3: You Don’t Use Effective Metrics and Controls

Despite making up 50% of the words and 64% of the letters, the “science” component of data science is often ignored. It’s not uncommon for poser data scientists to blindly apply a single metric in a vacuum as their model evaluation. Unwitting stakeholders are easily wowed by bold claims like “90% accuracy” which are technically correct but wildly inappropriate for the task at hand.

A) You don’t establish a baseline model

I have a test for pancreatic cancer which is over 99% accurate. Incredible, right? Well, it’s true, and you can try it for yourself by clicking this link.

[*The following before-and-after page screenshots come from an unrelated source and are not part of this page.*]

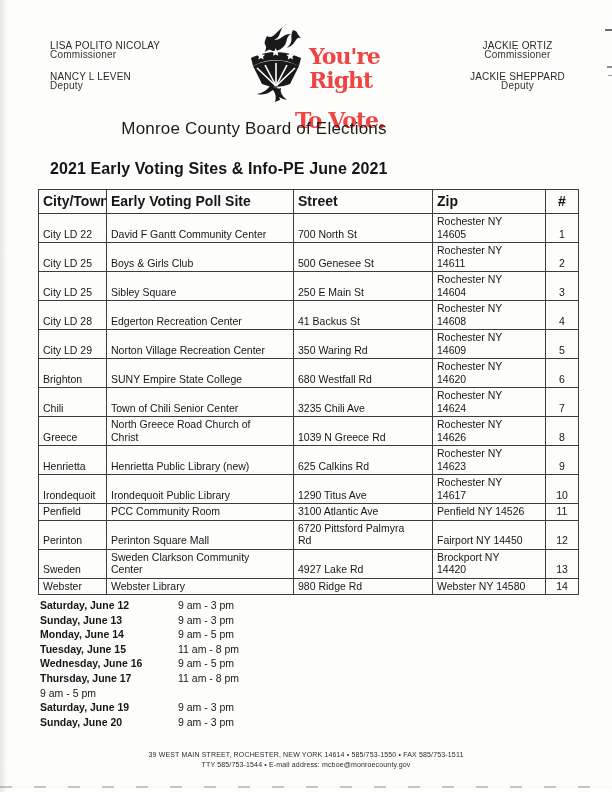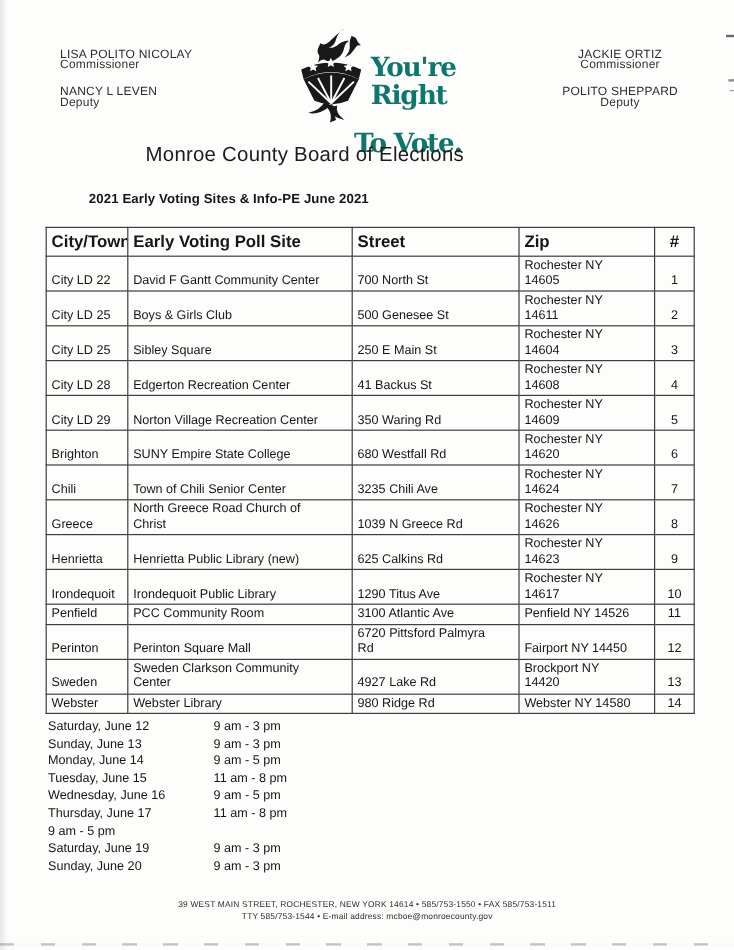--- a/index.html
+++ b/index.html
@@ -12,39 +12,39 @@
   .officials-left{left:50px;text-align:left;}
   .officials-right{right:47px;text-align:center;}
   .official{margin-bottom:13px;}
   .official .name{font-weight:500;}
   .official .role{color:#333;}
 
   
   .logo{position:absolute;left:243px;top:22px;width:150px;height:100px;}
   .logo svg{position:absolute;left:0;top:2px;}
   .logo-text{position:absolute;left:66px;top:22px;font-family:"DejaVu Serif",serif;
-             font-weight:bold;font-size:22px;line-height:24px;color:#0f766e;letter-spacing:-1px;}
+             font-weight:bold;font-size:22px;line-height:24px;color:#ef4444;letter-spacing:-1px;}
   .logo-text .l3{margin-left:-14px;margin-top:16px;}
 
   .doc-title{position:absolute;top:119px;left:0;width:508px;text-align:center;
              font-size:17px;color:#1c1c1c;letter-spacing:.2px;}
-  .doc-subtitle{position:absolute;top:160px;left:50px;font-size:11px;font-weight:bold;color:#151515;letter-spacing:.1px;margin-left:24px;}
+  .doc-subtitle{position:absolute;top:160px;left:50px;font-size:16px;font-weight:bold;color:#151515;letter-spacing:.1px;}
 
   
   table.sites{position:absolute;left:38px;top:189px;width:540px;border-collapse:collapse;
               font-size:10.5px;line-height:12.5px;color:#161616;table-layout:fixed;}
   table.sites th,table.sites td{border:1px solid #3d3d3d;padding:1px 4px 2px 4px;
               text-align:left;vertical-align:bottom;white-space:pre-line;overflow:hidden;}
   table.sites th{font-weight:bold;font-size:14px;vertical-align:middle;height:19px;padding-top:2px;}
   table.sites th.num,table.sites td.num{text-align:center;}
 
   
   .schedule{position:absolute;left:40px;top:598px;font-size:10.5px;line-height:14.6px;color:#161616;}
   .sched-row{display:flex;}
-  .sched-day{flex:0 0 138px;}
+  .sched-day{flex:0 0 138px;font-weight:bold;}
   .sched-time{width:76px;text-align:left;}
 
   
   .footer{position:absolute;top:750px;left:0;width:612px;text-align:center;
           font-size:7px;line-height:10px;color:#2b2b2b;letter-spacing:.15px;}
 
   
   .left-shade{position:absolute;left:0;top:0;width:7px;height:100%;
               background:linear-gradient(90deg,rgba(170,170,170,.28),rgba(255,255,255,0));}
   .edge-mark1{position:absolute;right:0;top:29px;width:7px;height:2px;background:#6a6a6a;}
@@ -74,21 +74,21 @@
       <div class="role">Deputy</div>
     </div>
   </div>
 
   <div class="officials officials-right">
     <div class="official">
       <div class="name">JACKIE ORTIZ</div>
       <div class="role">Commissioner</div>
     </div>
     <div class="official">
-      <div class="name">POLITO SHEPPARD</div>
+      <div class="name">JACKIE SHEPPARD</div>
       <div class="role">Deputy</div>
     </div>
   </div>
 
   <div class="logo">
     <svg width="66" height="84" viewBox="0 0 66 84">
 
       <path d="M44 0 C34 6 40 12 31 16 C40 16 38 10 48 10 C41 14 47 20 36 26
                C26 30 30 22 22 28 C26 18 18 24 24 12 C30 16 32 8 44 0 Z" fill="#191919"></path>
       <path d="M50 6 C46 14 52 16 44 24 C54 20 52 12 58 14 C52 8 56 8 50 6 Z" fill="#191919"></path>

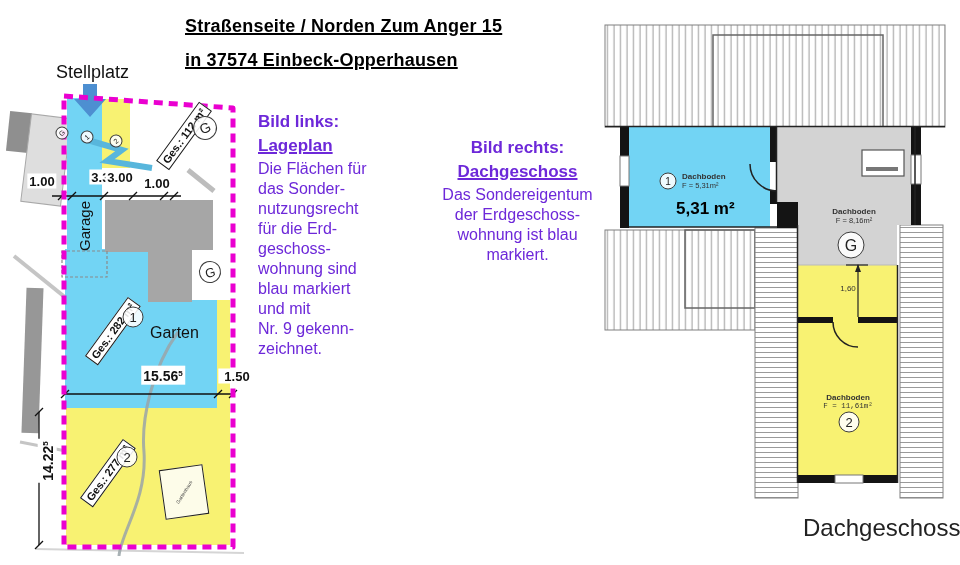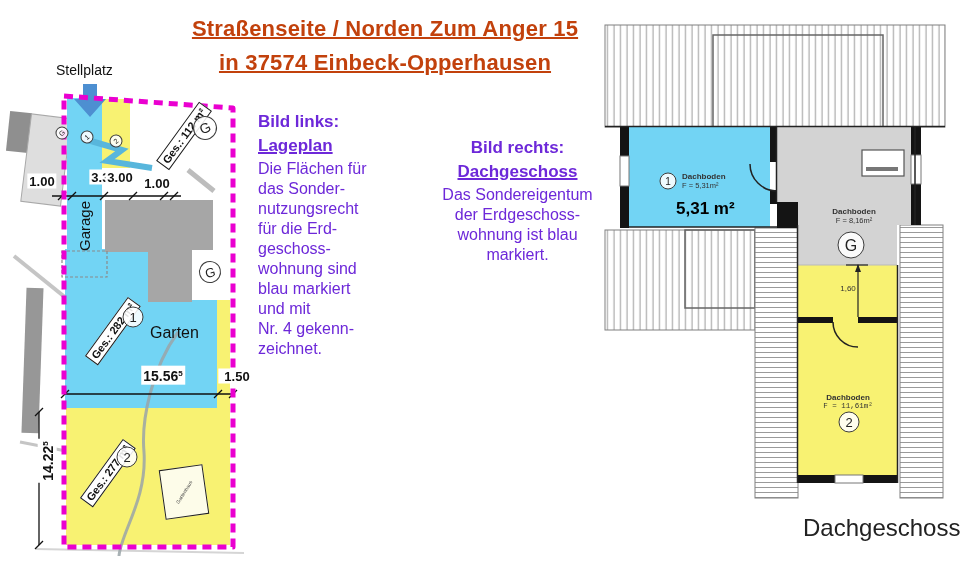--- a/index.html
+++ b/index.html
@@ -1,20 +1,20 @@
 <!DOCTYPE html>
 <html><head>
 <meta charset="utf-8">
 <style>
   html,body{margin:0;padding:0;background:#fff;}
   .stage{position:relative;width:960px;height:565px;background:#fff;overflow:hidden;
          font-family:"Liberation Sans","DejaVu Sans",sans-serif;color:#111;}
   .plan-svg{position:absolute;left:0;top:0;width:960px;height:565px;}
-  .title-line{position:absolute;left:185px;width:400px;text-align:center;font-size:22px;font-weight:700;
-              text-decoration:underline;text-decoration-thickness:2px;color:#c2410c;letter-spacing:.2px;}
+  .title-line{position:absolute;left:185px;width:400px;text-align:left;font-size:18px;font-weight:700;
+              text-decoration:underline;text-decoration-thickness:2px;color:#000000;letter-spacing:.2px;}
   .note{position:absolute;color:#6d28d9;}
   .note .h{font-size:17px;font-weight:700;margin-bottom:4px;}
   .note .sub{font-size:17px;font-weight:700;text-decoration:underline;text-decoration-thickness:2px;margin-bottom:3px;}
   .note .body{font-size:16px;line-height:20px;white-space:pre-line;}
   .chip{position:absolute;background:#fff;padding:0 2px;font-size:13px;font-weight:600;color:#111;
         transform:translate(-50%,-50%);white-space:nowrap;line-height:15px;}
   .chip sup{font-size:8px;}
   .rot90{transform:translate(-50%,-50%) rotate(-90deg);}
   .circ{position:absolute;border:1.5px solid #3d3d3d;border-radius:50%;background:rgba(255,255,255,.88);
         display:flex;align-items:center;justify-content:center;transform:translate(-50%,-50%);
@@ -154,33 +154,33 @@
     <div class="h">Bild links:</div>
     <div class="sub">Lageplan</div>
     <div class="body">Die Flächen für
 das Sonder-
 nutzungsrecht
 für die Erd-
 geschoss-
 wohnung sind
 blau markiert
 und mit
-Nr. 4 gekenn-
+Nr. 9 gekenn-
 zeichnet.</div>
   </div>
   <div class="note" style="left:425px;top:138px;width:185px;text-align:center;">
     <div class="h">Bild rechts:</div>
     <div class="sub">Dachgeschoss</div>
     <div class="body">Das Sondereigentum
 der Erdgeschoss-
 wohnung ist blau
 markiert.</div>
   </div>
 
-  <div class="plain-label" style="left:56px;top:62px;font-size:14px;">Stellplatz</div>
+  <div class="plain-label" style="left:56px;top:62px;font-size:18px;">Stellplatz</div>
   <div class="plain-label rot90" style="left:84px;top:226px;font-size:15px;">Garage</div>
   <div class="plain-label" style="left:150px;top:324px;font-size:16px;transform:none;">Garten</div>
 
   <div class="chip" style="left:42px;top:181px;">1.00</div>
   <div class="chip" style="left:88px;top:177px;margin-left:16px;">3.34</div>
   <div class="chip" style="left:120px;top:177px;">3.00</div>
   <div class="chip" style="left:157px;top:183px;">1.00</div>
   <div class="chip" style="left:146px;top:375px;font-size:14px;margin-left:17px;"><span>15.56</span><sup>5</sup></div>
   <div class="chip" style="left:235px;top:376px;padding-left:6px;">1.50</div>
   <div class="chip rot90" style="left:47px;top:461px;font-size:14px;"><span>14.22</span><sup>5</sup></div>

B) You use the wrong metric

Continuing the diagnostic example above, it’s important to make sure you’re using the right metric. For cancer diagnosis, accuracy is actually a bad metric; it’s often preferable to decrease your accuracy if it means an increase in sensitivity. What’s the cost associated with a false positive? Patient stress, as well as wasted time and resources. What’s the cost of a false negative? Death. An understanding of the real-world implications of your model and an appreciation of how those implications govern metric selection clearly delineate real data scientists from their script-kiddie lookalikes.

C) You bungle the train/test split

This is a big one, and it’s far too common. Properly testing a model is absolutely essential to the data science process. There are many ways this can go awry: not understanding the difference between validation and test data, performing data augmentation before splitting, not plugging data leaks, ignoring data splitting altogether… There’s not much to say about this other than that if you don’t know or care how to create a proper holdout set, all your work has been a waste of time.

…to import tensorflow as tf

These are only a handful of tells that give up the game. With enough experience, they’re easy to spot, but if you’re just starting out in the field it can be hard to separate the Siraj Ravals of the world from the Andrew Ngs. Now, I don’t mean to gatekeep the field to aspiring data scientists; if you feel attacked by any of the above examples, I’m glad to hear it because it means you care about getting things right. Keep studying, keep climbing so that you too can be endlessly irked by the sea of posers.